A Randomized Phase 2 Study Of Nivolumab Monotherapy Or Nivolumab Combined with Ipilimumab In Patients with Advanced Gastrointestinal Stromal Tumors

Purpose: Most GISTs are driven by KIT/PDGFRa mutations. TKI benefit is progressively less after imatinib failure.

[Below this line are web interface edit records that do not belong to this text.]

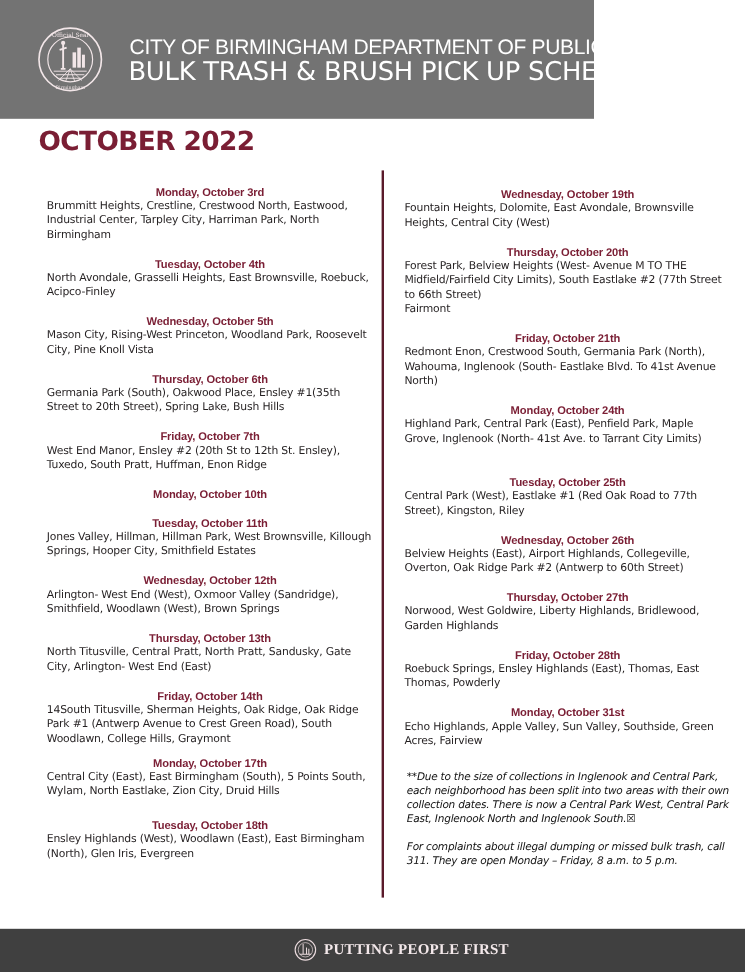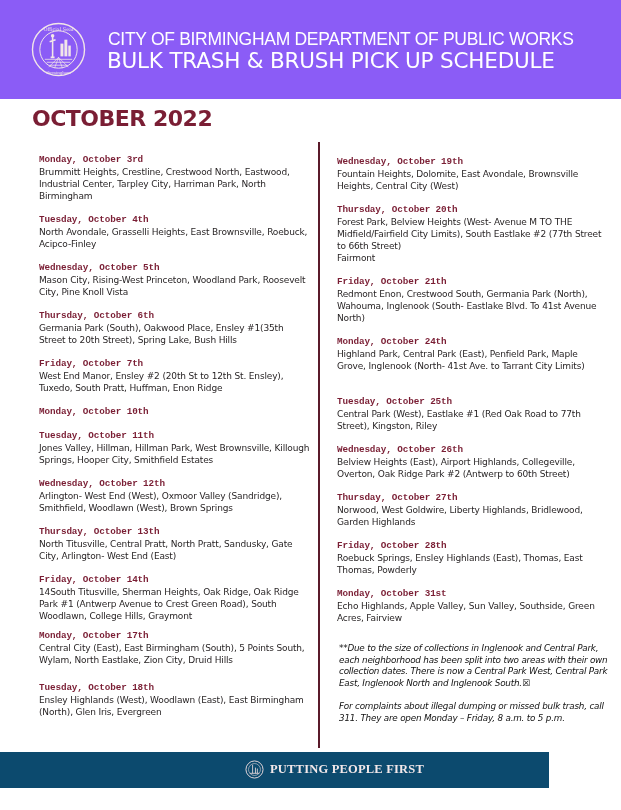"CITY OF BIRMINGHAM DEPARTMENT OF" .header { background: #8b5cf6 -> #737373; width: 621px -> 495px }
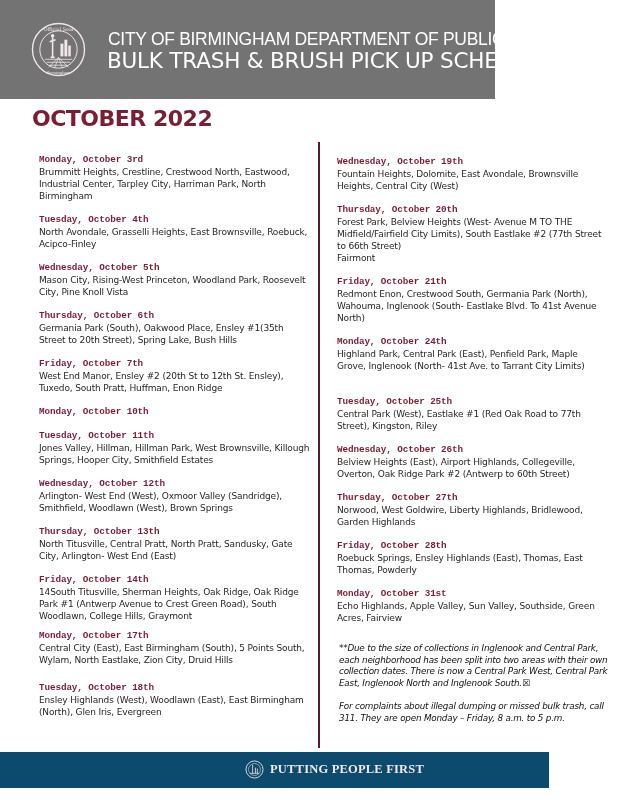"Monday, October 3rd" .entry-day { font-family: Liberation Mono, monospace -> Liberation Sans, sans-serif; text-align: none -> center }
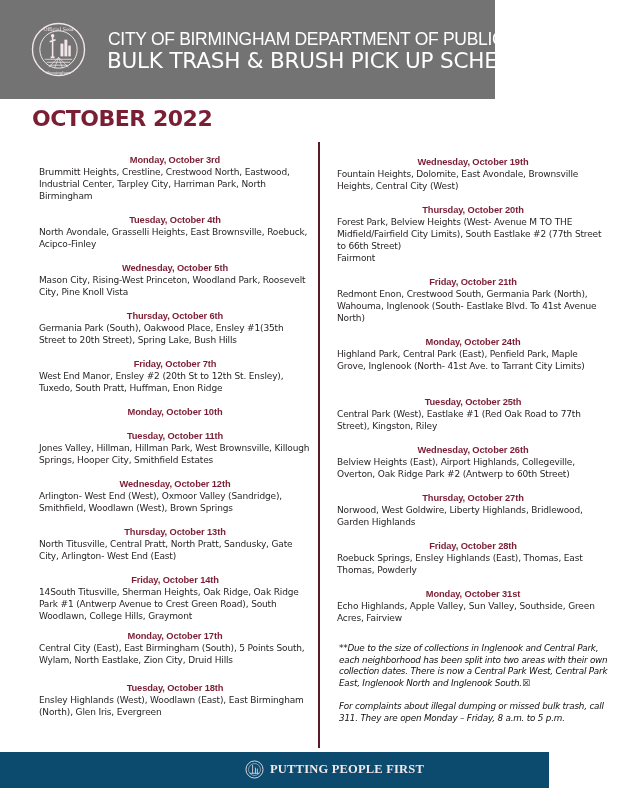"PUTTING PEOPLE FIRST" .footer { background: #0c4a6e -> #404040; top: 752px -> 774px; width: 549px -> 621px }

This phase II trial analyzed the efficacy of nivolumab (N) or nivolumab + ipilimumab (N + I) in refractory GIST patients. Patients And Methods: Advanced/metastatic GIST patients refractory to at least imatinib were randomized 1:1 in a noncomparative, parallel group, unblinded Phase 2 trial of N (240mg Q2wks) or N + I (240 mg Q2wks + 1mg/kg Q6wks). The primary endpoint was the ORR of N alone or N+I by RECIST 1.1 in the ITT population. Results: 36 patients with a median of 3 (1-6) prior lines of therapies were enrolled. 10/19(52.6%) patients had SD for a CBR of 52.6 % in the N arm and the median PFS was 11.7 wks (95% CI, 7.0, 17.4). In the N+I arm, 1/16(6.7%) patients had a CR and 4/16(25.0%) had SD for a CBR of 31.3% and a median PFS of 8.3wks (95% CI, 5.6, 22.2). The 4 and 6 month PFS were 42.1% and 26.3%, respectively for N and 31.3% and 18.8%, respectively for N+I. The most common adverse events (AEs) attributed to N and N+I were fatigue: 13.9% and 22.2%, respectively. There were 9 total attributable grade 3-4 AEs. Conclusions: The primary endpoint of RR>15% was not observed for N or N + I. In a heavily pretreated GIST population, responses and long term disease control with both N and N+I were observed. No new safety signals have been observed.